Janet Scudder (1869 - 1940) was born in Terre Haute, Indiana. She had a difficult childhood being one of seven children raised by a widowed father and her blind grandmother. She had her first art success as a young girl at the Terre Haute county fair where a hammered brass tray with the head of Medusa on it won her a Blue Ribbon. Her drawing instructor talked her father into sending her to the Cincinnati Academy of Art where she studied wood carving as well as sculpture and supported herself by carving decorations for furniture.  After her graduation Janet had a difficult time, her father had died and she tried to get work as a furniture carver but the union refused to let a woman into the trade.

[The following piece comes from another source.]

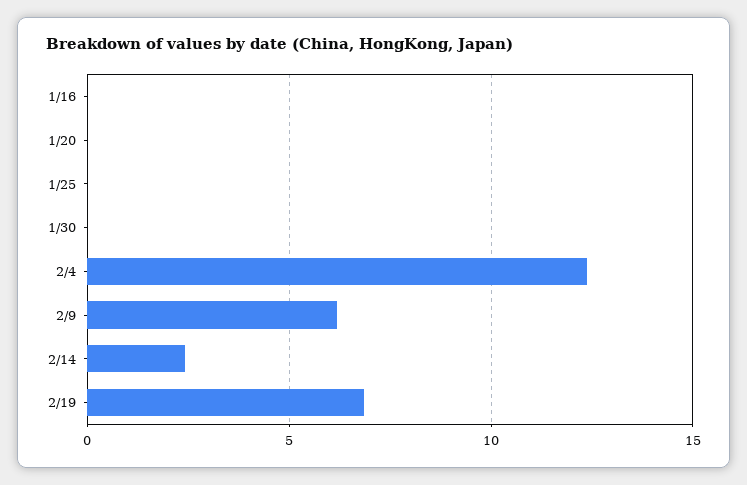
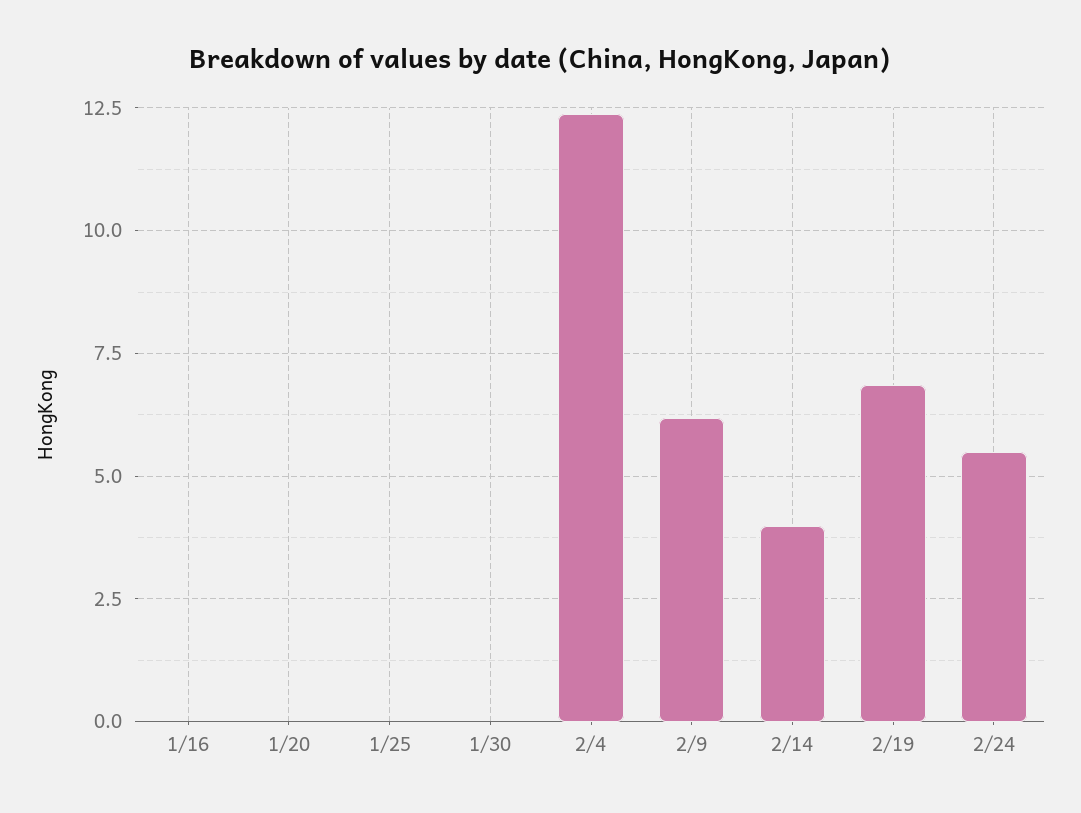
2/14: 2.5 -> 4
2/24: none -> 5.5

She was hired by Lorado Taft along with several other women sculptors, known as his "White Rabbits", to help him on the sculpture at the Chicago World's Colombian Exposition of 1893 which opened up the path for her career as a sculptor.  She was given two commissions at the Expositions for sculpture and upon seeing Frederick MacMonnies monument titled The Barge of State she was convinced that she needed to go to Paris to study, which she did. While in Paris she studied at the Academy Colarossi and worked in MacMonnies studio as an assistant, literally having to force her way into this male dominated vocation. She returned to New York after two years with a letter of recommendation from MacMonnies to an unreceptive art world. She was refused admittance to Saint-Gaudens studio and fell in to a depression because of the rejections she was receiving after her work in Paris.  The turning point came when she received a commission to design the Seal for the New York Bar Association. This led to other orders for plaques, memorial tablets, and portrait medallions. She was to sell several plaques and portrait reliefs to the Luxembourg Museum in Paris which was their first acquisitions of sculpture by an American woman artist. The Indianapolis Museum purchased fourteen portrait plaques from her for their collection. Not wishing to do Plaques, memorial busts, and urns , which was here main source of income, for the rest of her career she decided to produce fountains. She saw the success with fountains that MacMonnies had while in Paris and during a trip in 1900 to Italy she saw the wonderful renaissance fountains there.   Her timing was perfect as there was a great demand for fountains for the new renaissance revival architecture which was just coming into vogue. She set to work in her Paris studio creating many fountains with great success. They were purchased by The Metropolitan Museum of Art in New York, by Brook Green Gardens in South Carolina, The Chrysler Museum in Virginia, The Huntington Library in San Marino, California, by the famous architect Stanford White for his many clients as well as a commission by John D. Rockefeller for his estate.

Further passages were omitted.